Caroline Shaw (b. 1982)
Sanctus
View NotesCaroline Shaw rocketed to fame in 2013 when she won a Pulitzer Prize for her Partita for Eight Voices, which the jury described as “a highly polished and inventive a cappella work uniquely embracing speech, whispers, sighs, murmurs, wordless melodies, and novel vocal effects.” The multitalented American composer, singer, and violinist has made something of a specialty of boundary crossing and genre bending. Equally at home in classical and pop music, Shaw has written works for the Baltimore and Cincinnati symphonies, collaborated with rapper Kanye West and Spanish singer-songwriter Rosalía, and performed with groups ranging from the vocal octet Roomful of Teeth to the early music ensemble Tenet. Shaw’s vocal music draws on an equally eclectic assortment of texts, from Claudia Rankine and Billy Joel to the Requiem Mass. The 2022-23 season marks her first foray into opera with Four Portraits, one of three short operas on contemporary themes commissioned by the Chicago Lyric Opera under the rubric Proximity.

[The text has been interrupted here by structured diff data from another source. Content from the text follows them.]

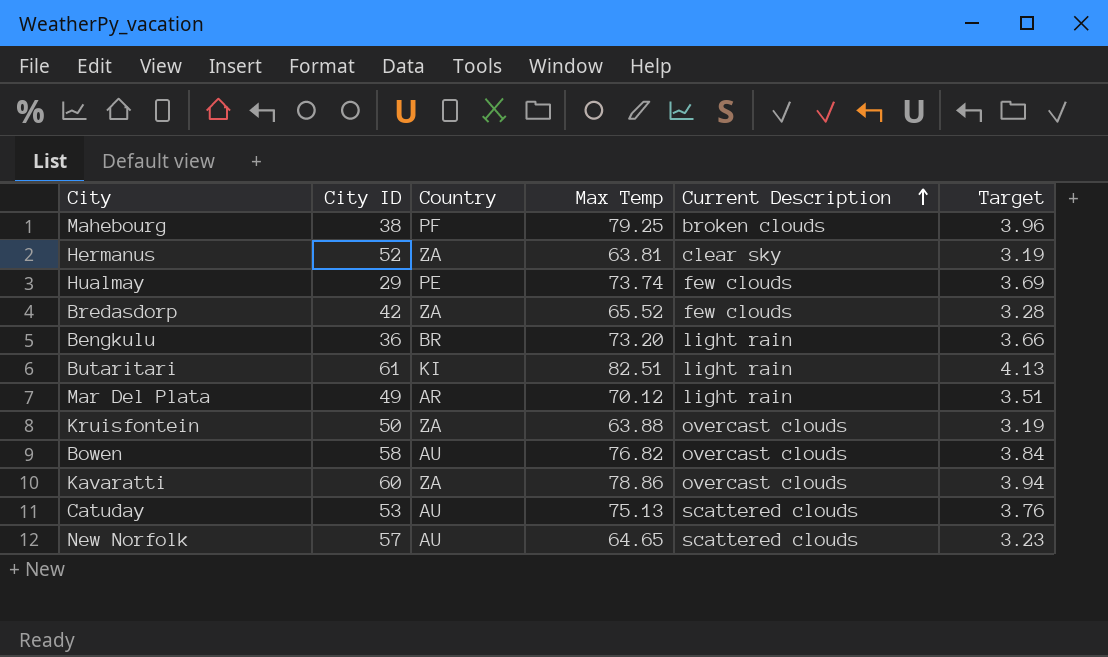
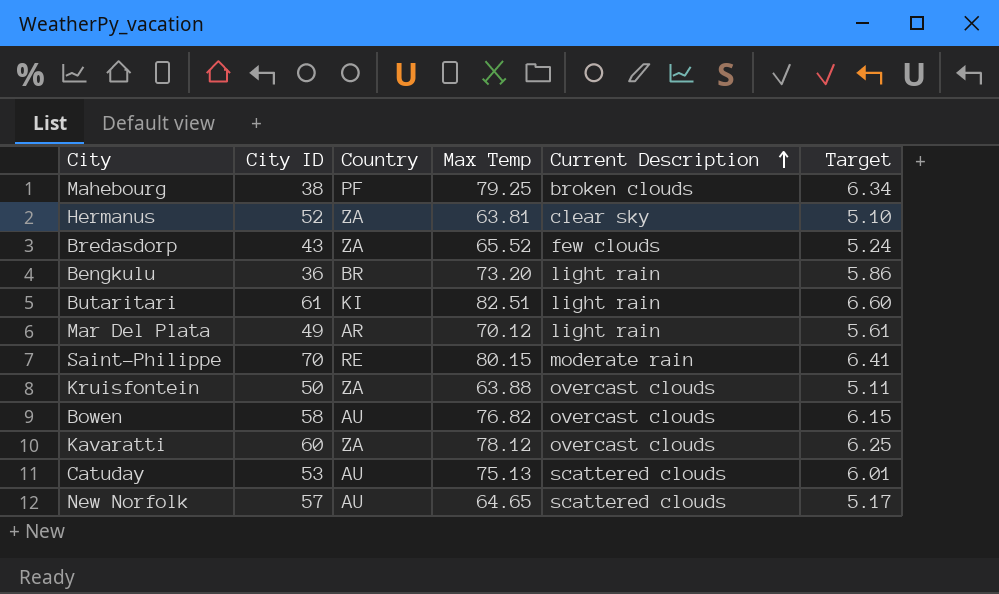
column Target | formula: [Max Temp] * 0.05 -> [Max Temp] * 0.08
row Hualmay: 29 | PE | 73.74 | few clouds | 3.69 -> none
Bredasdorp | City ID: 42 -> 43
row Saint-Philippe: none -> 70 | RE | 80.15 | moderate rain | 6.41
Kavaratti | Max Temp: 78.86 -> 78.12

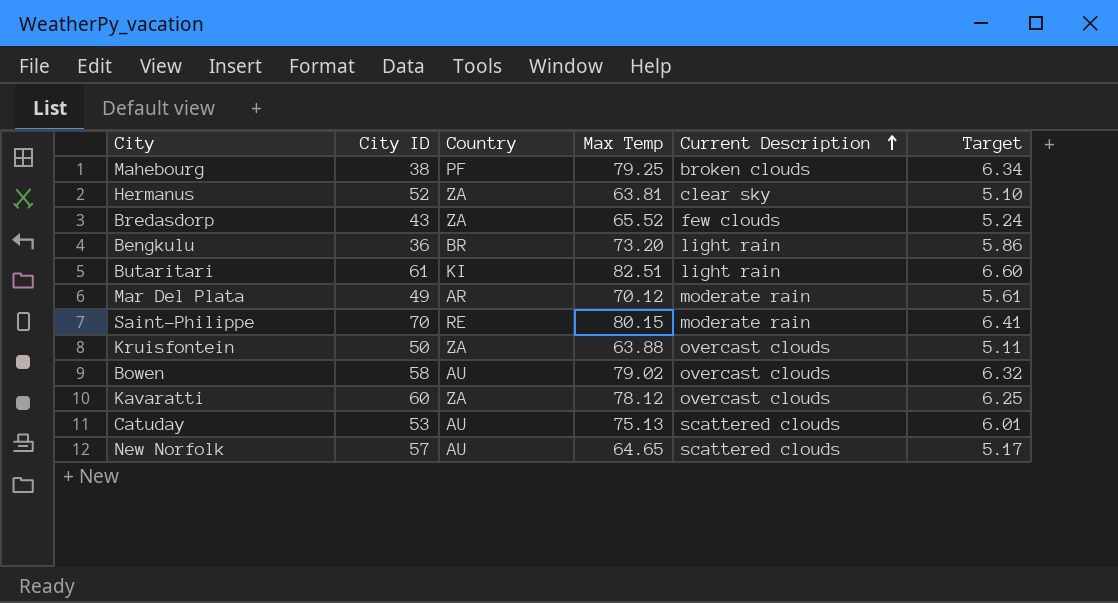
Mar Del Plata | Current Description: light rain -> moderate rain
Bowen | Max Temp: 76.82 -> 79.02
Bowen | Target: 6.15 -> 6.32

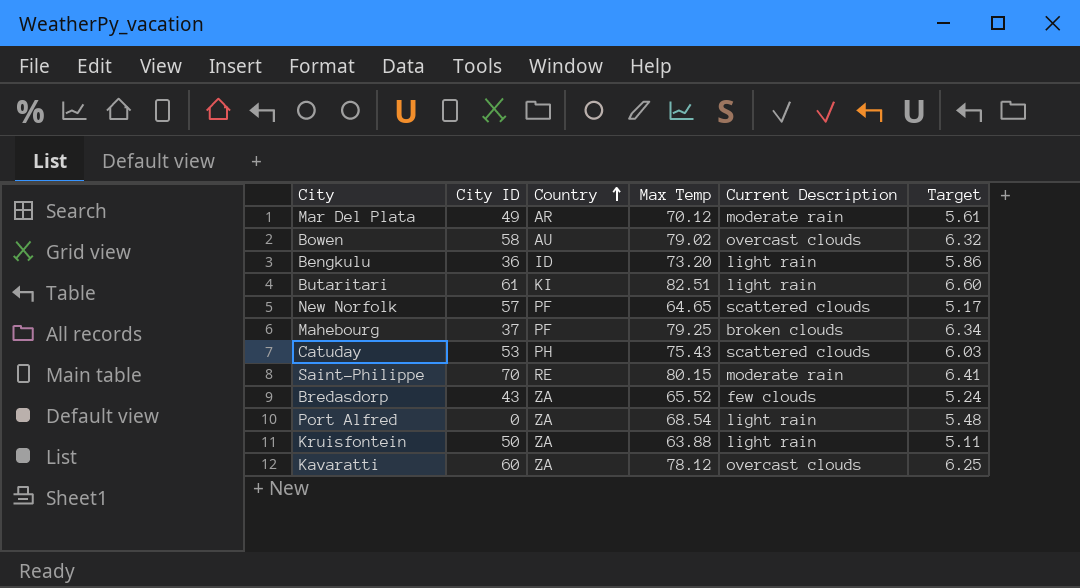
row order: Current Description ascending -> Country ascending
row Hermanus: 52 | ZA | 63.81 | clear sky | 5.10 -> none
Bengkulu | Country: BR -> ID
New Norfolk | Country: AU -> PF
Mahebourg | City ID: 38 -> 37
Catuday | Country: AU -> PH
Catuday | Max Temp: 75.13 -> 75.43
Catuday | Target: 6.01 -> 6.03
row Port Alfred: none -> 0 | ZA | 68.54 | light rain | 5.48
Kruisfontein | Current Description: overcast clouds -> light rain

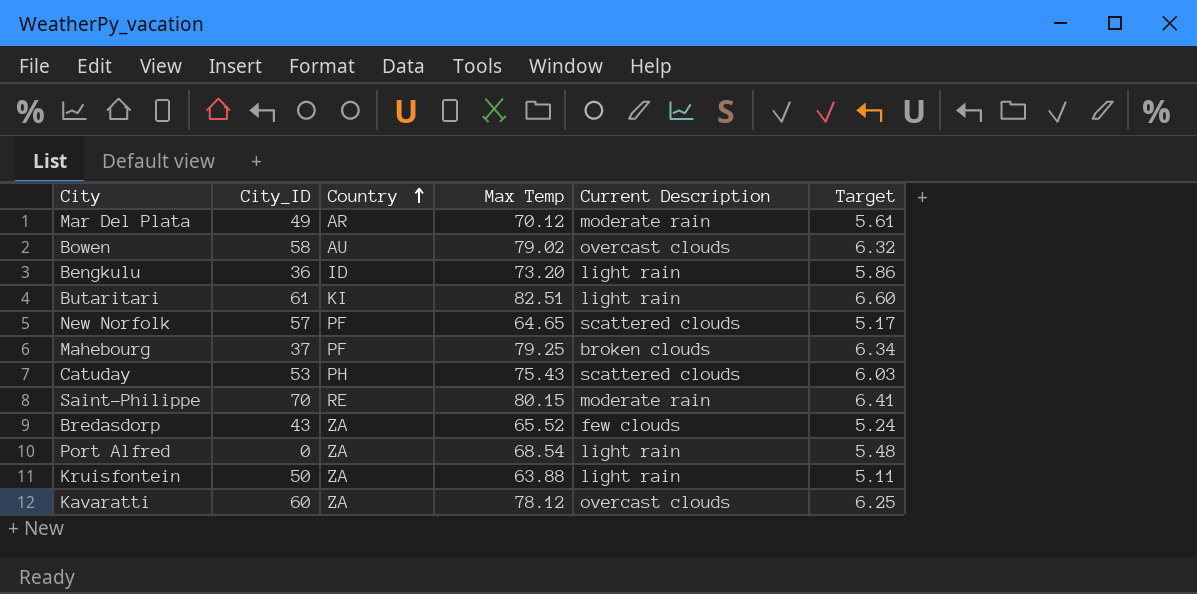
column name: City ID -> City_ID

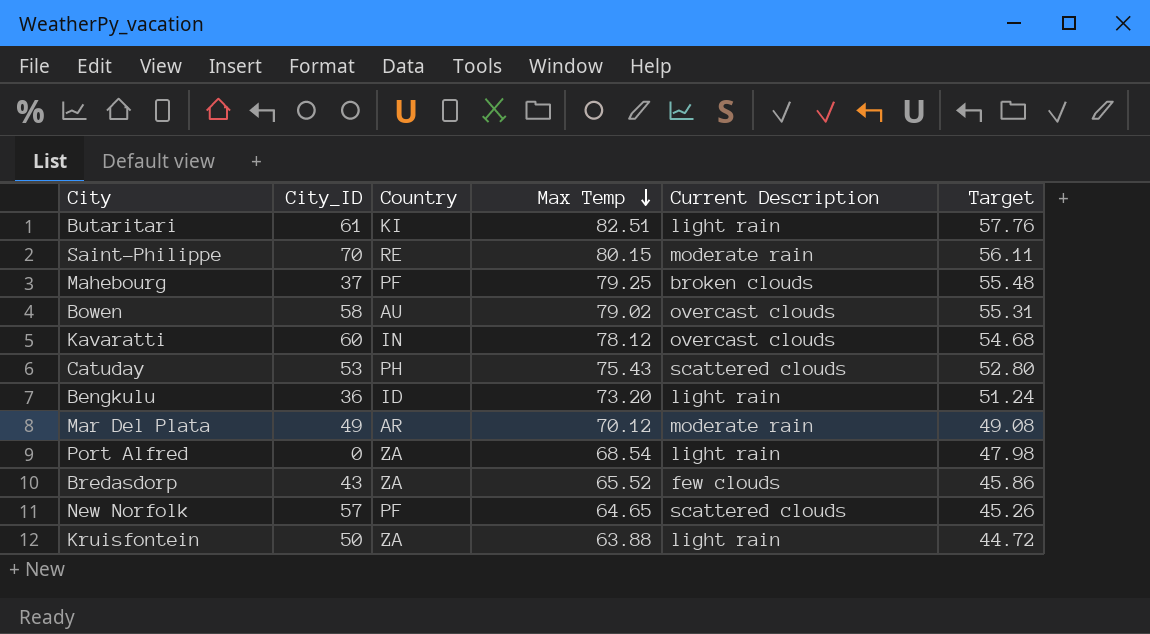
row order: Country ascending -> Max Temp descending
column Target | formula: [Max Temp] * 0.08 -> [Max Temp] * 0.7
Kavaratti | Country: ZA -> IN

Julius Eastman (1940-1990)
Prelude to The Holy Presence of Joan d'Arc
View NotesJulius Eastman was an artist who, as a gay, Black man, aspired to live those roles to the fullest. He occupies a special niche in the annals of musical minimalism, the repetitive, less-is-more idiom associated with composers like Philip Glass and Terry Riley that flourished in the late 20th century. Eastman himself preferred the term “organic music”—music governed by autonomous internal processes rather than a predetermined compositional plan. Although he was classically trained at Philadelphia’s Curtis Institute, his refusal to play by the rules and his openness to pop and other influences made him a natural ally of avant-garde rebels like composers John Cage and Meredith Monk and cellist Arthur Russell. But his exceptional musicianship also commanded the respect of Pierre Boulez, Lukas Foss, and other mainstream modernists. Despite his prominence in the artistic and musical community in New York, Eastman died homeless and alone. Recent years have seen a renaissance of pieces like Crazy Nigger, Femenine, and The Holy Presence of Joan d’Arc for ten cellos, with its Prelude for solo baritone.
Igee Dieudonné / Davóne Tines (b. 1991 / b. 1986)
VIGIL
View NotesDutch composer Igee Dieudonné (who goes by the name Ortolan in his work as a music producer) takes “a multidimensional, multifaceted approach to sound and structure within the idea of traditional songwriting.” A case in point is “VIGIL,” a prayerful song that grew out of a “spontaneous collaboration” with baritone Davóne Tines. “It was originally created by me and Igee in an improv session,” Tines explains. “And very uncommonly, the song came out fully formed in one try. It blends our various sensibilities including gospel, contemporary classical, French impressionism, and experimental pop. I describe the feeling of the sound world as a Monet watercolor with some added soul.” Both “VIGIL” and the five-minute video of the same name in which Tines can be seen singing it (subtitled “An Exercise in Empathy”) honor the memory of Breonna Taylor, the young African-American medical worker who was tragically shot and killed by Louisville police officers in 2020.